── RECORDS SUPPLIED

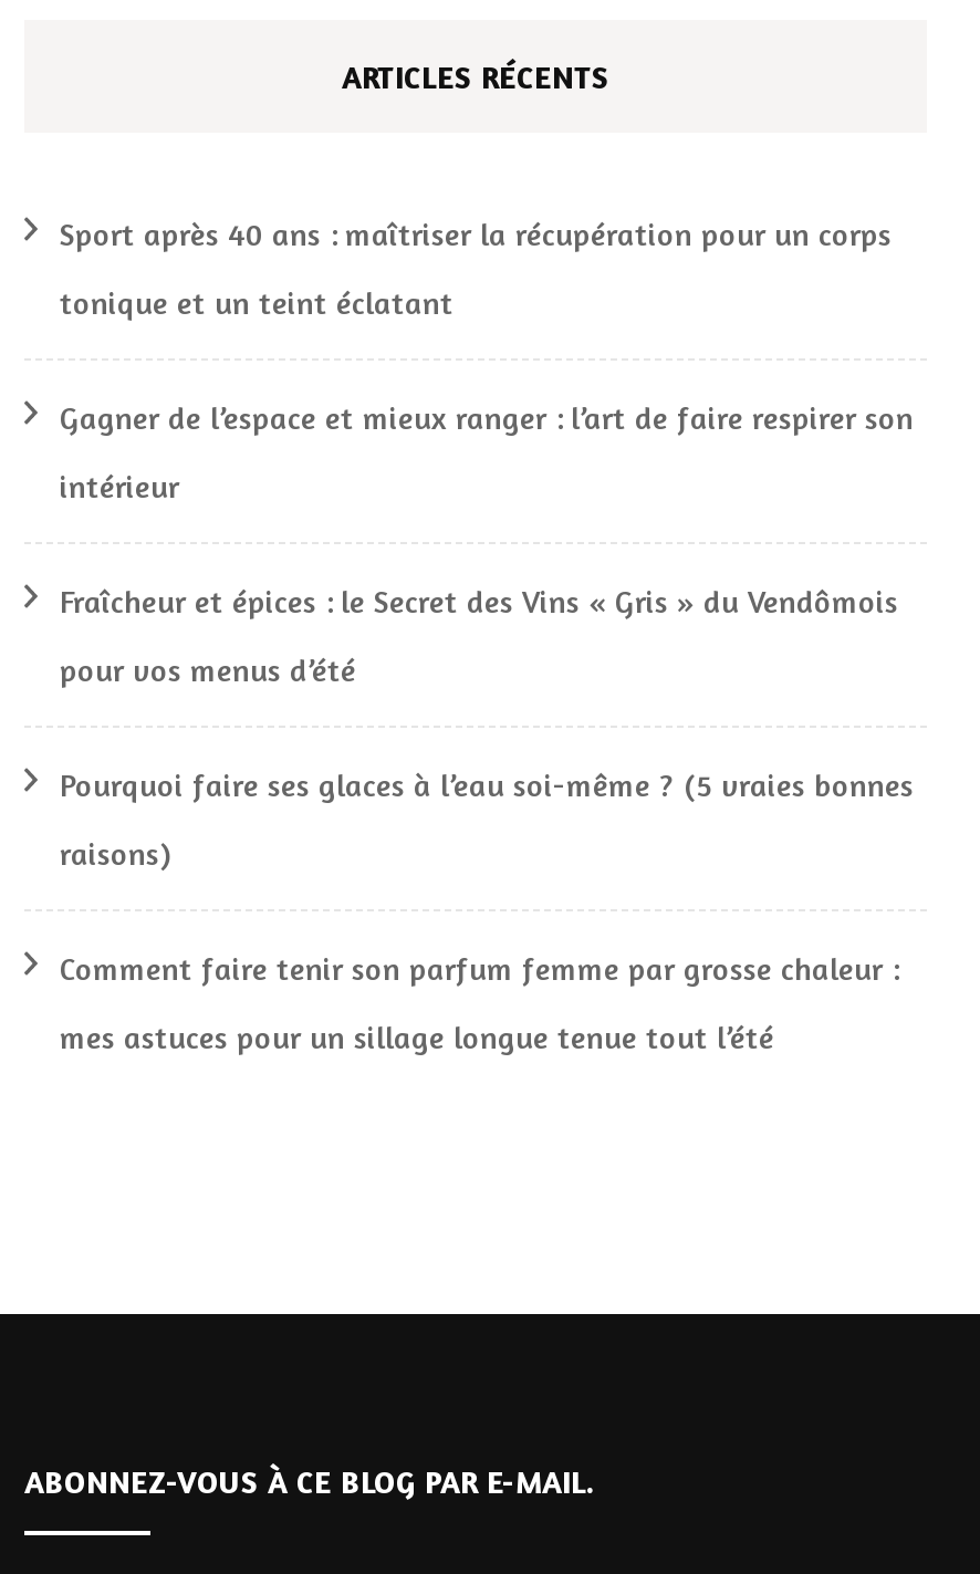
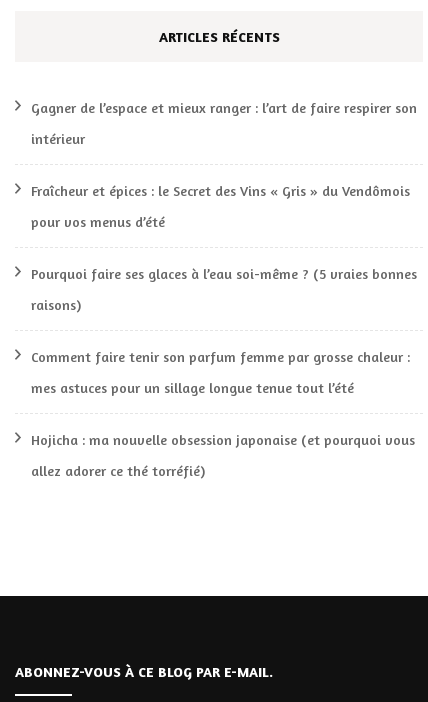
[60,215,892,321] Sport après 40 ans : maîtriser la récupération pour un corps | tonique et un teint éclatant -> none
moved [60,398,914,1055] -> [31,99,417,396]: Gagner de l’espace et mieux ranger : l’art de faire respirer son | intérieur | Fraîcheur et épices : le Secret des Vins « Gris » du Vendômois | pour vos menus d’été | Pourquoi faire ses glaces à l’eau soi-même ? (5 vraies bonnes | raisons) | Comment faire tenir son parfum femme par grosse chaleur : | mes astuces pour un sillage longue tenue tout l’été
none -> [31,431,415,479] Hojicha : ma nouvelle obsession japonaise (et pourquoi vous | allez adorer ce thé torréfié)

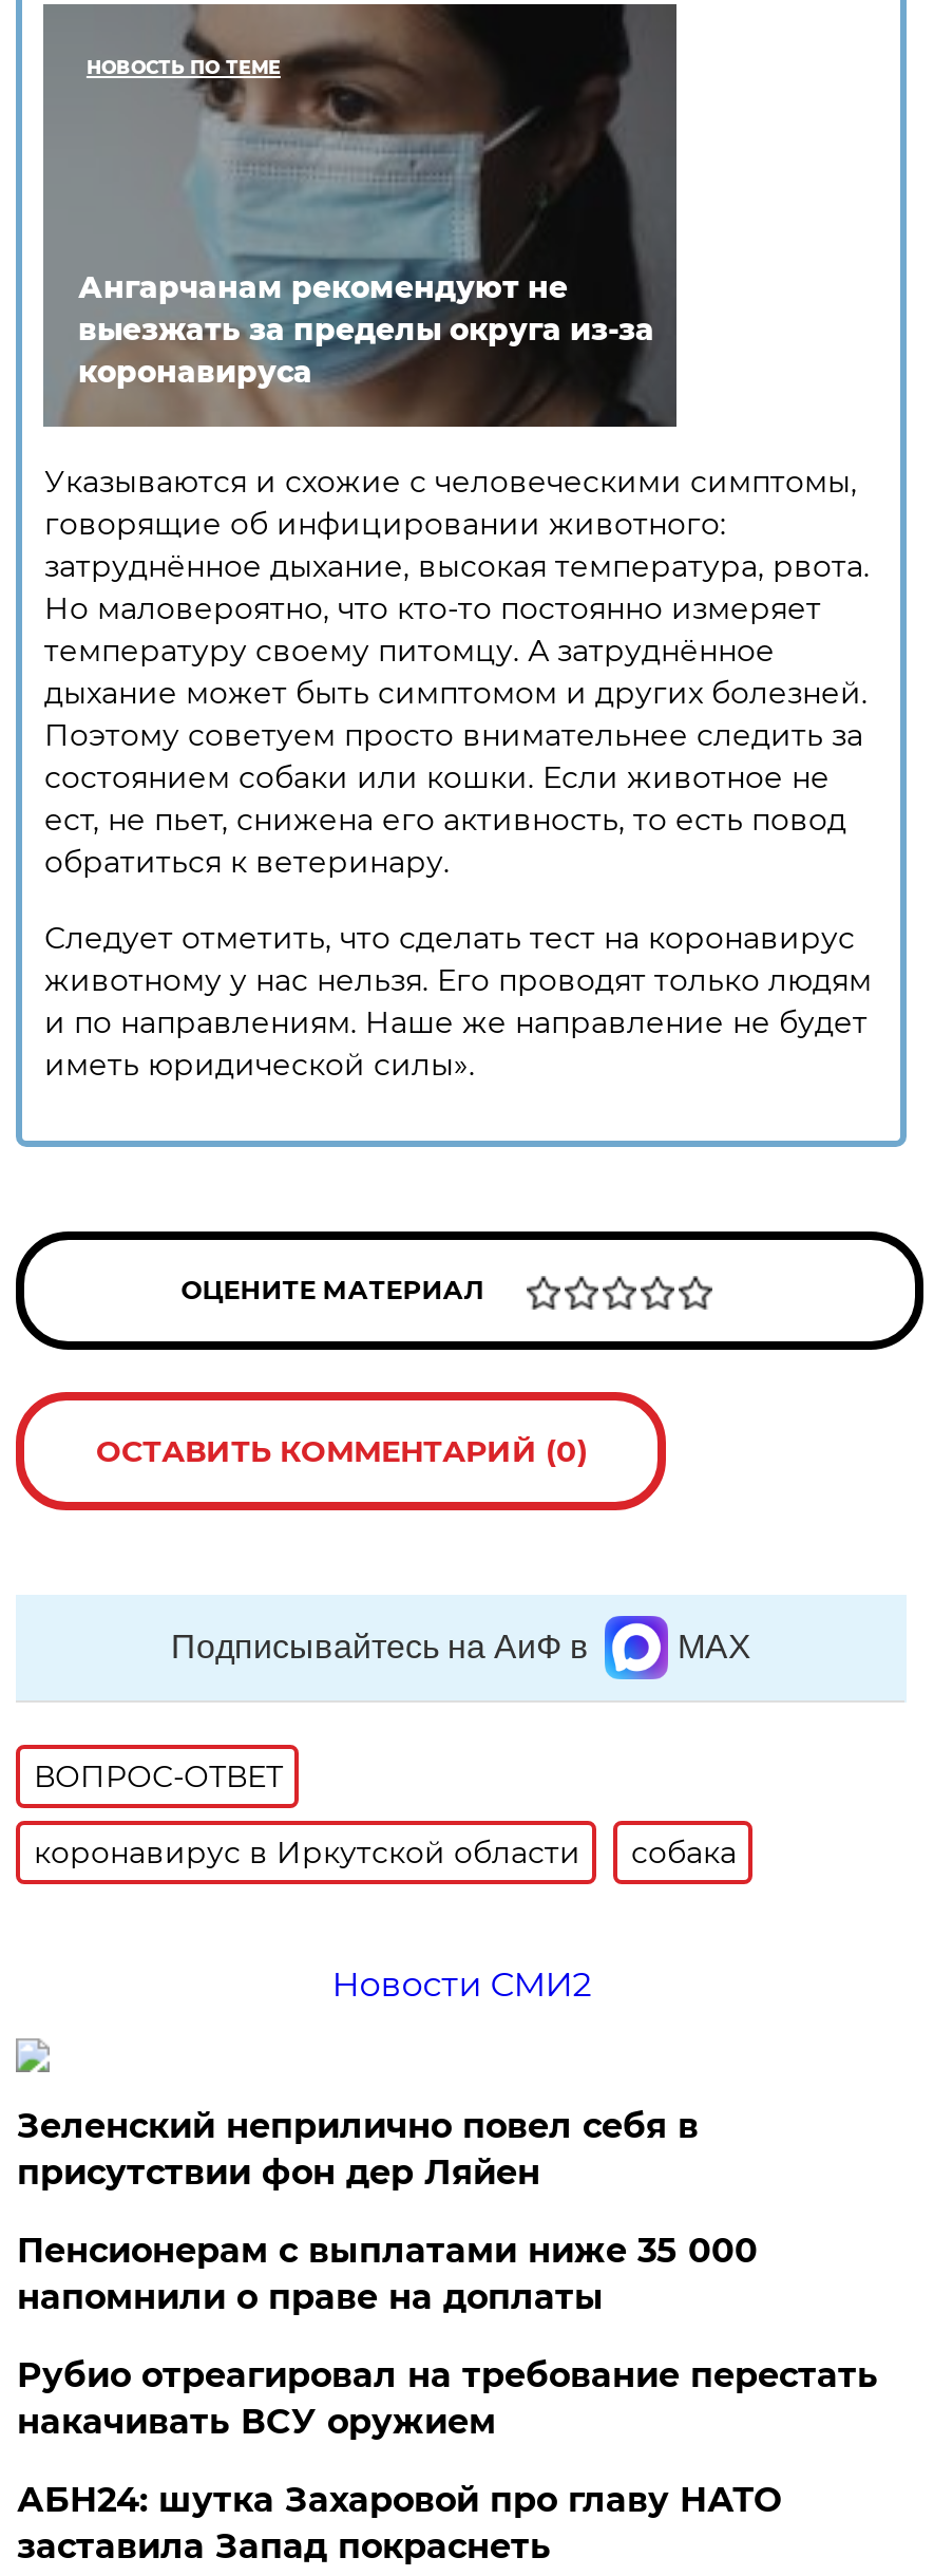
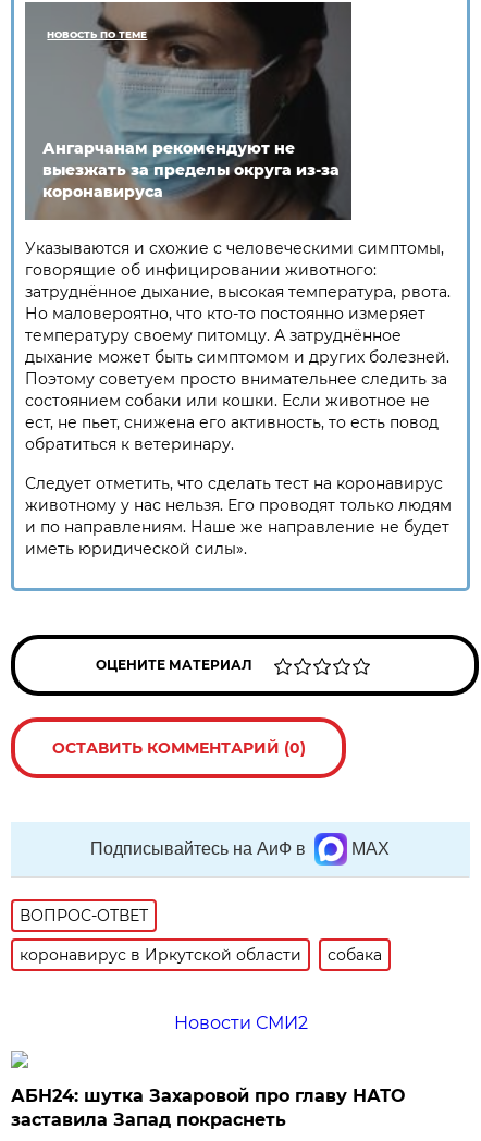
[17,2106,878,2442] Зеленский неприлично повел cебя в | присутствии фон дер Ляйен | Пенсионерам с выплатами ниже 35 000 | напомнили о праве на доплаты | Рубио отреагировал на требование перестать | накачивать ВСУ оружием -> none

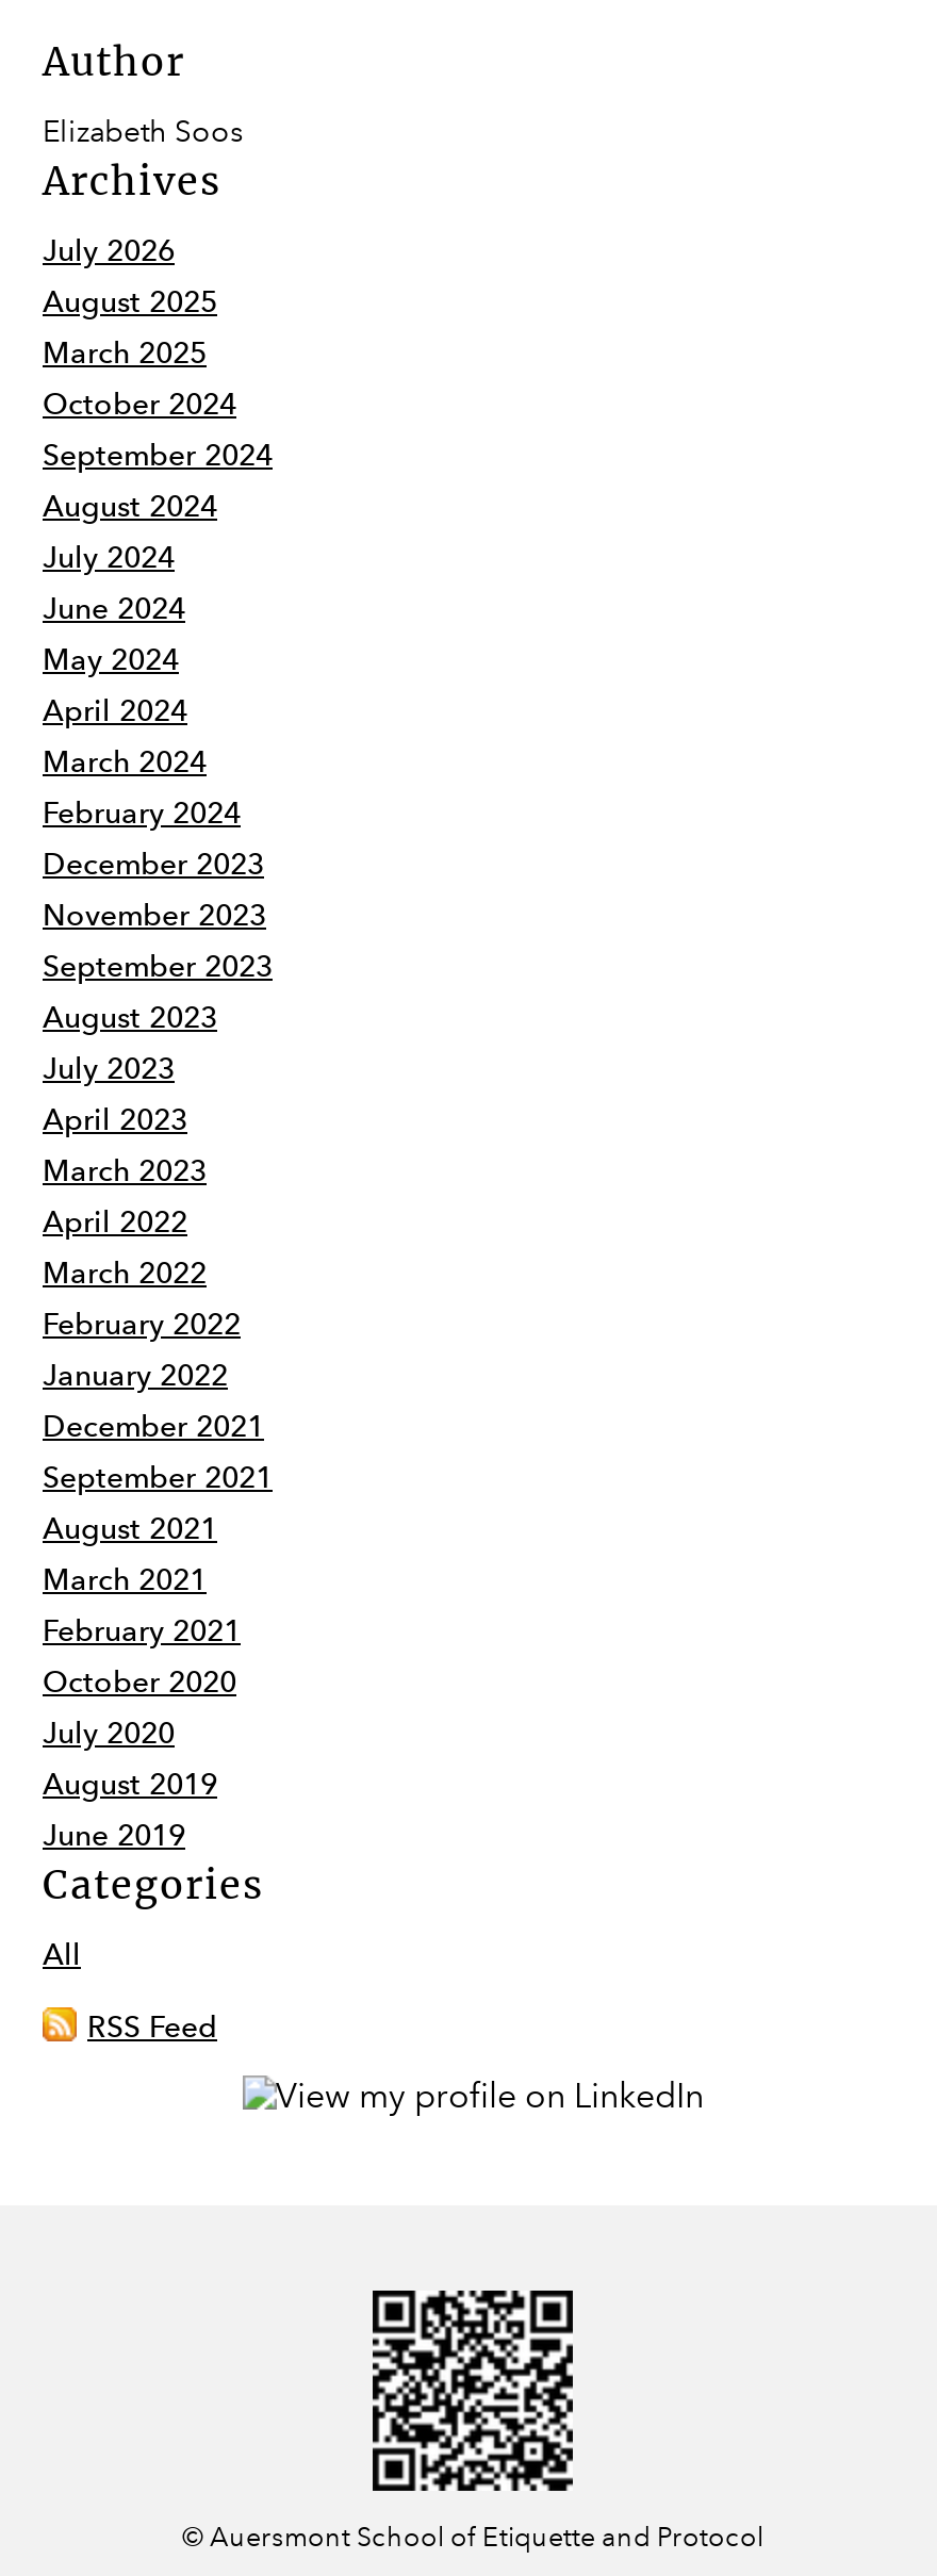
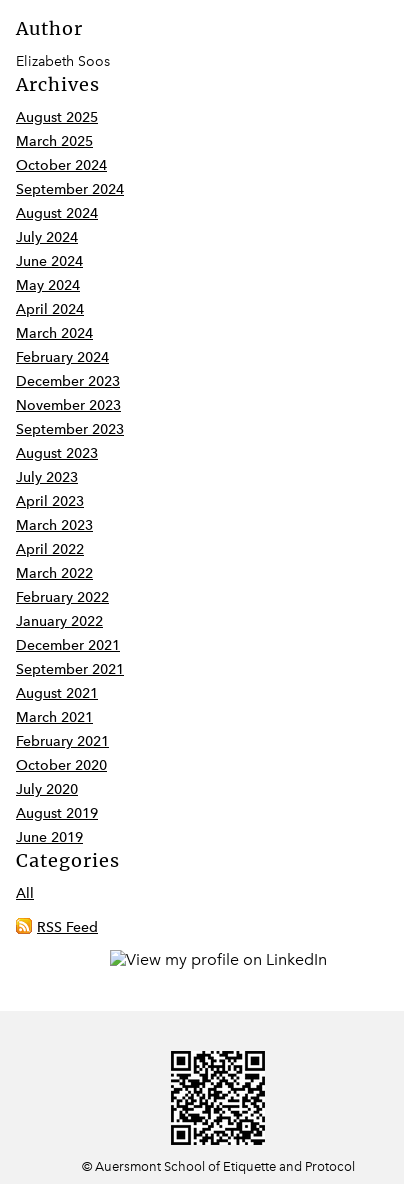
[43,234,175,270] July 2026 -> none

────

[PROBLEM TO WORK ON]:
Where does the word "none" show up in the material? Copy out each line that has it.

[PROBLEM SOLUTION]:
[60,215,892,321] Sport après 40 ans : maîtriser la récupération pour un corps | tonique et un teint éclatant -> none
none -> [31,431,415,479] Hojicha : ma nouvelle obsession japonaise (et pourquoi vous | allez adorer ce thé torréfié)
[17,2106,878,2442] Зеленский неприлично повел cебя в | присутствии фон дер Ляйен | Пенсионерам с выплатами ниже 35 000 | напомнили о праве на доплаты | Рубио отреагировал на требование перестать | накачивать ВСУ оружием -> none
[43,234,175,270] July 2026 -> none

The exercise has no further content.